Reproducing the workflow from raw data

Our open-access code repository29 and documentation enable users to reproduce our workflow to validate our results or to adapt it to their needs. In various cases, different approaches could be taken and some modeling choices were driven by our specific needs, in particular by the constraints of finding an approach that works across all datasets and that is not prohibitively time-intensive. Users may find other choices more appropriate for their use case, for example if they want to work only with a more homogeneous subset of the data. With the open-access repository, users can obtain source code for handling various steps when working with geospatial data, optimized for large-scale processing, low-memory requirements and fast runtime.

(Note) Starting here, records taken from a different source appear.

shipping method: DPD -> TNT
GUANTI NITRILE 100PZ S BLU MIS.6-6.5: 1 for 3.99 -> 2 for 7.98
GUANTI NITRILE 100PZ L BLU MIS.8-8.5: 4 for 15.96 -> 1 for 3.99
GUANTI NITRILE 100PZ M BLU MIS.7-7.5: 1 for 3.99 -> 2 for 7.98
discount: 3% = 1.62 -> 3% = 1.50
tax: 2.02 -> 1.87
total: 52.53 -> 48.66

We welcome feedback or suggestions about the datasets present or possibly missing, and about the general approach; in particular, we welcome pull requests on Github. Users wishing to reproduce the study should note that while parsing many of the inputs datasets is possible on a standard laptop, certain steps can be highly memory- or time-intensive. Most of the data processing was undertaken using the Potsdam Institute for Climate Impact Research high-performance computing infrastructure, which provided high memory resources and parallelization over a large number of CPUs.